Shadow Vulnerabilities in AI/ML Data Stacks - What You Don’t Know CAN Hurt You

Abstract

The adoption of open-source AI software introduces a new family of vulnerabilities to organizations. Some components in AI, like model serving, include Remote Code Execution (RCE) by design, like when loading pre-trained models from external sources.

Traditional SCA and SAST approaches are not built for the AI ecosystem leaving a huge & insecure attack surface.

AI models are often downloaded from the public web, from untrusted sources in common platforms like HuggingFace using the “trust_remote_code=True” flag when loading models.
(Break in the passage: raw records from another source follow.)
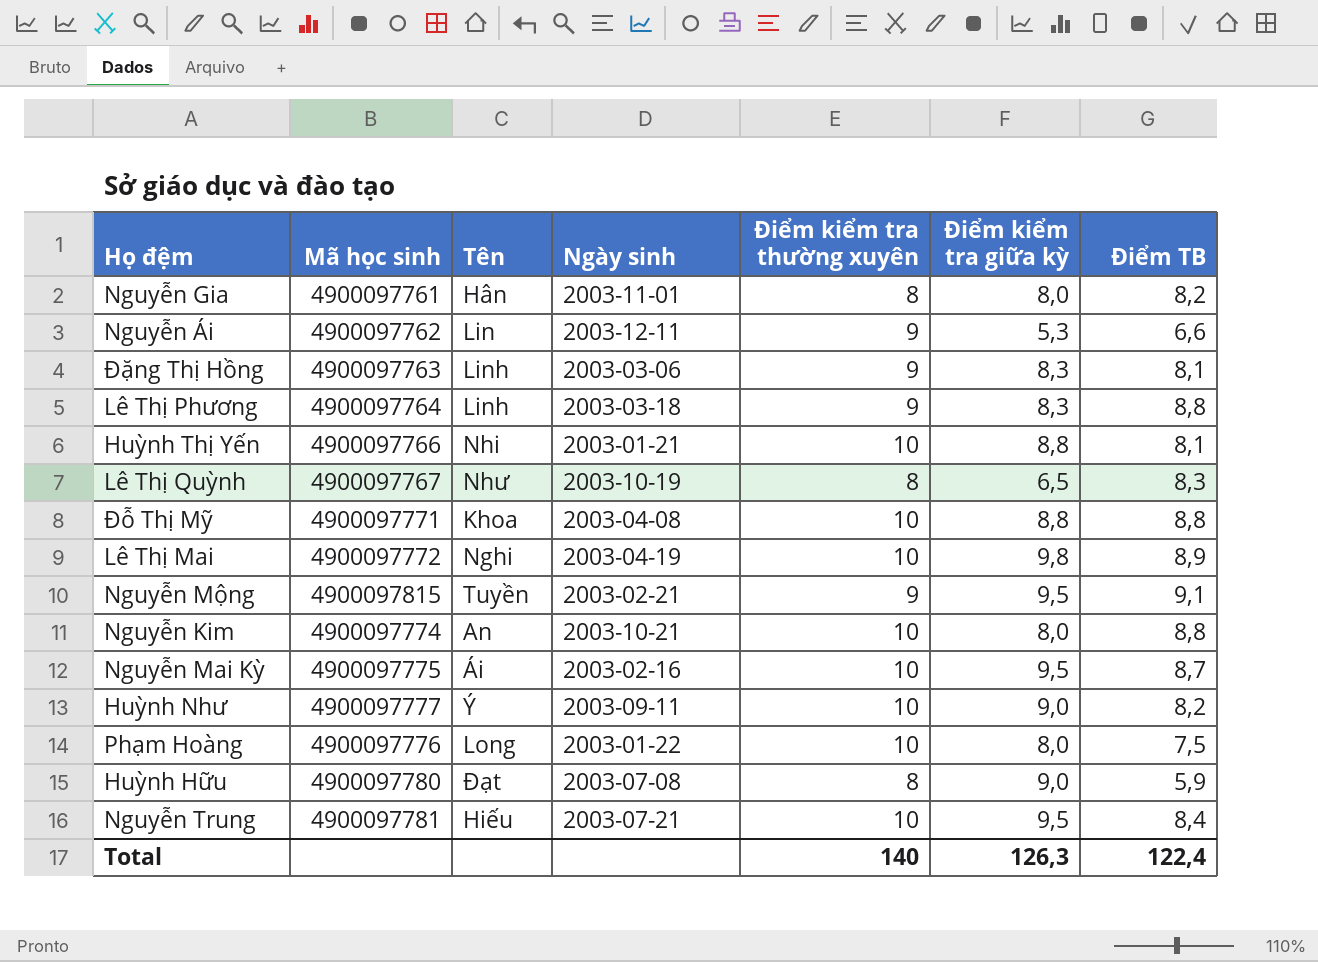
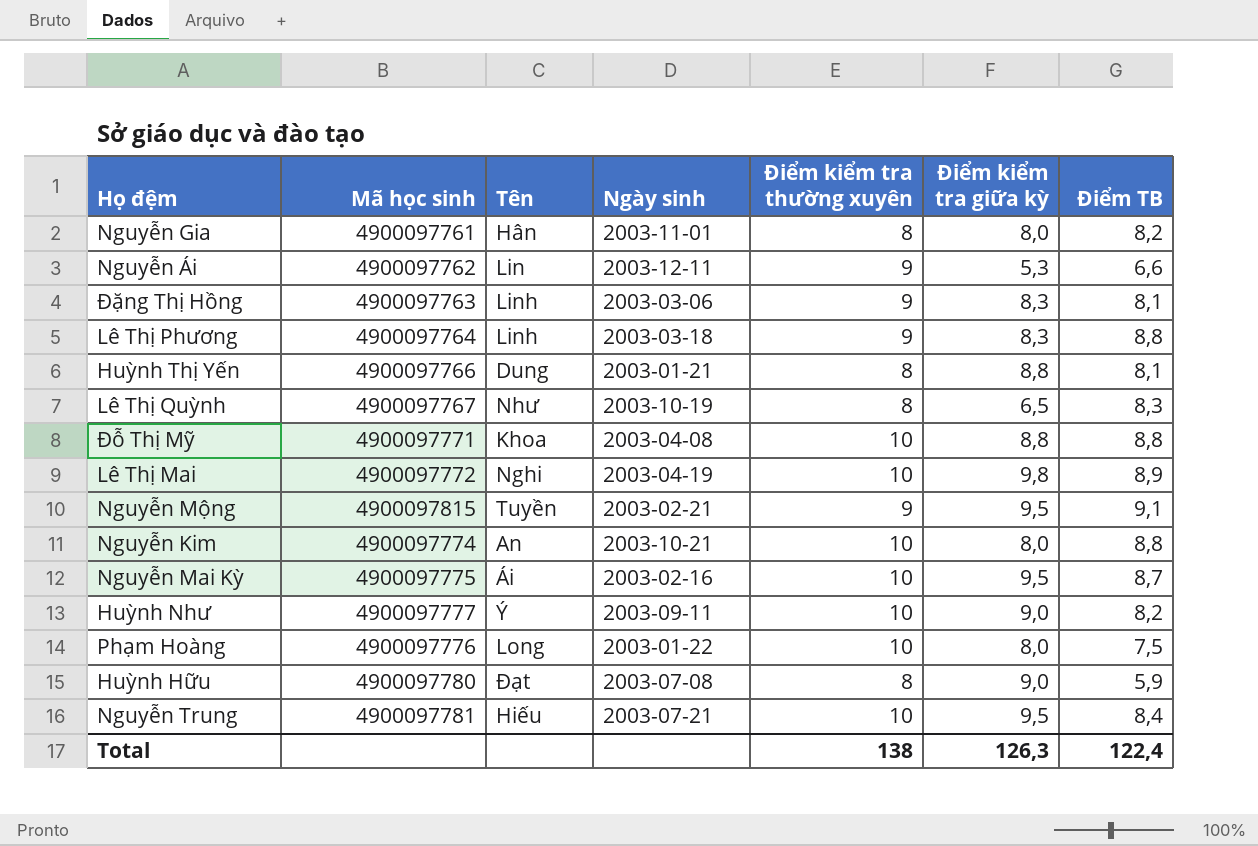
Huỳnh Thị Yến | Tên: Nhi -> Dung
Huỳnh Thị Yến | Điểm kiểm tra thường xuyên: 10 -> 8
Total | Điểm kiểm tra thường xuyên: 140 -> 138

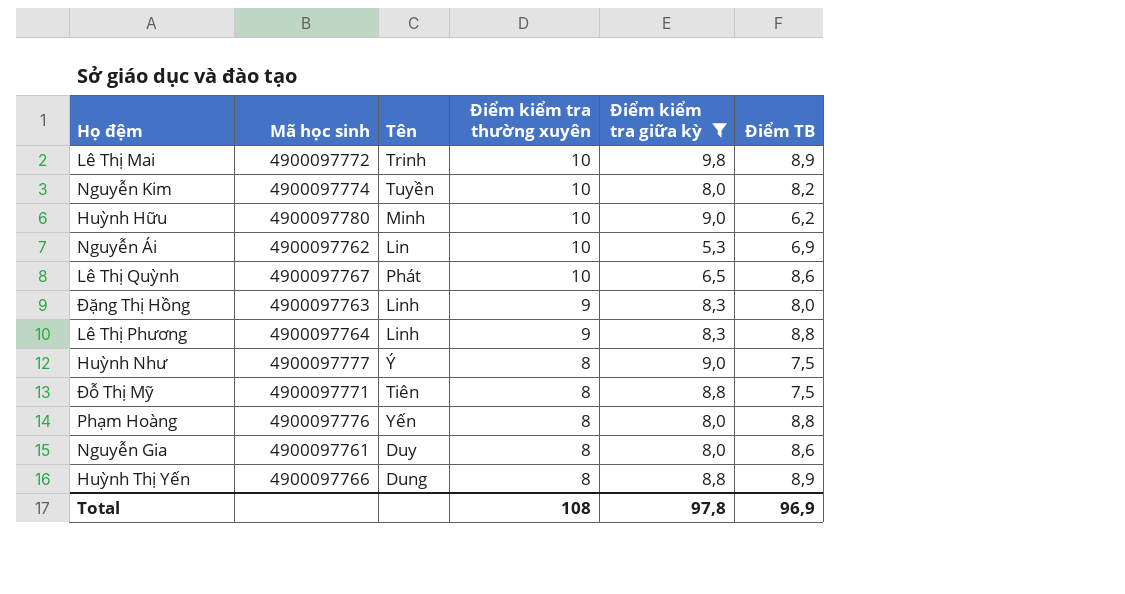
filter: none -> Điểm kiểm tra giữa kỳ != 9,5
row order: none -> Điểm kiểm tra thường xuyên descending
column Ngày sinh | position: 4 -> none
Lê Thị Mai | Tên: Nghi -> Trinh
Nguyễn Kim | Tên: An -> Tuyền
Nguyễn Kim | Điểm TB: 8,8 -> 8,2
Huỳnh Hữu | Tên: Đạt -> Minh
Huỳnh Hữu | Điểm kiểm tra thường xuyên: 8 -> 10
Huỳnh Hữu | Điểm TB: 5,9 -> 6,2
Nguyễn Ái | Điểm kiểm tra thường xuyên: 9 -> 10
Nguyễn Ái | Điểm TB: 6,6 -> 6,9
Lê Thị Quỳnh | Tên: Như -> Phát
Lê Thị Quỳnh | Điểm kiểm tra thường xuyên: 8 -> 10
Lê Thị Quỳnh | Điểm TB: 8,3 -> 8,6
Đặng Thị Hồng | Điểm TB: 8,1 -> 8,0
Huỳnh Như | Điểm kiểm tra thường xuyên: 10 -> 8
Huỳnh Như | Điểm TB: 8,2 -> 7,5
Đỗ Thị Mỹ | Tên: Khoa -> Tiên
Đỗ Thị Mỹ | Điểm kiểm tra thường xuyên: 10 -> 8
Đỗ Thị Mỹ | Điểm TB: 8,8 -> 7,5
Phạm Hoàng | Tên: Long -> Yến
Phạm Hoàng | Điểm kiểm tra thường xuyên: 10 -> 8
Phạm Hoàng | Điểm TB: 7,5 -> 8,8
Nguyễn Gia | Tên: Hân -> Duy
Nguyễn Gia | Điểm TB: 8,2 -> 8,6
Huỳnh Thị Yến | Điểm TB: 8,1 -> 8,9
Total | Điểm kiểm tra thường xuyên: 138 -> 108
Total | Điểm kiểm tra giữa kỳ: 126,3 -> 97,8
Total | Điểm TB: 122,4 -> 96,9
So how do we better secure our AI stacks?

In this talk, we’ll examine some of the common security anti-patterns prevalent in AI engineering, such as security issues that are not classified as CVEs by design, or patched security issues that introduce breaking changes.

We’ll review the methods introduced for better security hygiene such as new checkpoint formats (model files on disk) - like SavedModel and SafeTensors. While SCA, SAST, and traditional approaches don't analyze model checkpoints, leaving these silent vulnerabilities in your stacks, we’ll demo through real code examples, why the runtime context is crucial to detect these security issues.

Gal Elbaz

Co-founder & CTO at Oligo Security with 10+ years of experience in vulnerability research and practical hacking. He previously worked as a Security Researcher at CheckPoint and served in the IDF Intelligence. In his free time, he enjoys playing CTFs.